His hospitality, dispensed through her, was almost boundless, and there are those who say that there was method in that gathering, and that many a serious public question was discussed within the confines of those gorgeously upholstered rooms.
Give a man the proper seat at the right kind of a table, beside a woman who is beautiful, charming and magnetic, serve him with a perfect dinner, with good wine selected by a connoisseur, then after the dessert provide him with a cigar which cannot be bought in the open market, and it is almost a sure thing that, if you have any proposition to make, your battle is half won. What an ideal spot for lawyers, politicians and capitalists to discuss things that it wouldn’t do to have the public know.
And as the months rolled by this woman came to be known by the majority of prominent men of New York.
Now you can get a good look at her as she stops to glance in that window.
Not to have been her guest was to have missed a lot in life, and when you lost to her in a little poker game you were almost sorry your losses were not heavier.

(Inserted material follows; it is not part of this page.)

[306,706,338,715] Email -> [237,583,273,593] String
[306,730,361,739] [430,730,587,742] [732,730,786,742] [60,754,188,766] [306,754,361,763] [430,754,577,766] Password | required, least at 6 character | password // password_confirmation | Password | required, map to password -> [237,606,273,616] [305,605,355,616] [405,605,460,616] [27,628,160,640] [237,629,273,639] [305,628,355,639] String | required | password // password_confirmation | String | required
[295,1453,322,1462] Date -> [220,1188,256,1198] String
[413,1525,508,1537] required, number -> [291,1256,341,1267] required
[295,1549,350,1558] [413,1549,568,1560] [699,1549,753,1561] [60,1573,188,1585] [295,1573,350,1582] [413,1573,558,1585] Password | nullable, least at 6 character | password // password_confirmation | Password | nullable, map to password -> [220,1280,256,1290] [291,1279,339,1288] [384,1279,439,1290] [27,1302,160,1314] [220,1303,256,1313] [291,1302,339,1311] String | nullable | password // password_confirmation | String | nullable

She had more diamond rings than she could wear at any one time, and she had the best wardrobe in town. No matter what she saw and wanted it was hers. She scarcely needed to ask for it—she just wished, and it came as though she had been blessed with some fairy godmother who waved a magic wand, and brought things on the wind.
So there’s the picture, painted in the most ordinary colors, and there’s the woman, who grew to think the world was made for her to play with and do with as she liked.
When she was at the height of her career, this lawyer-political friend of hers—this champion and provider—really and truly fell in love. He was well past middle age, but that made no difference. After many years of waiting—years which were punctuated with numerous affairs which he thought spelled love—he found the girl at last in the daughter of a man whose position left him nothing to wish for. She was a society girl and charming enough for any man.
Before he fully realized what he was doing he had proposed marriage to her and had been accepted without giving that other one a thought.
When he understood that he had to break with her, he knew that he had the job of his life in front of him, but he was game enough to go at it without a moment’s hesitancy, and so one night, after the crowd had gone and the last poker chip cashed in, he told her the story.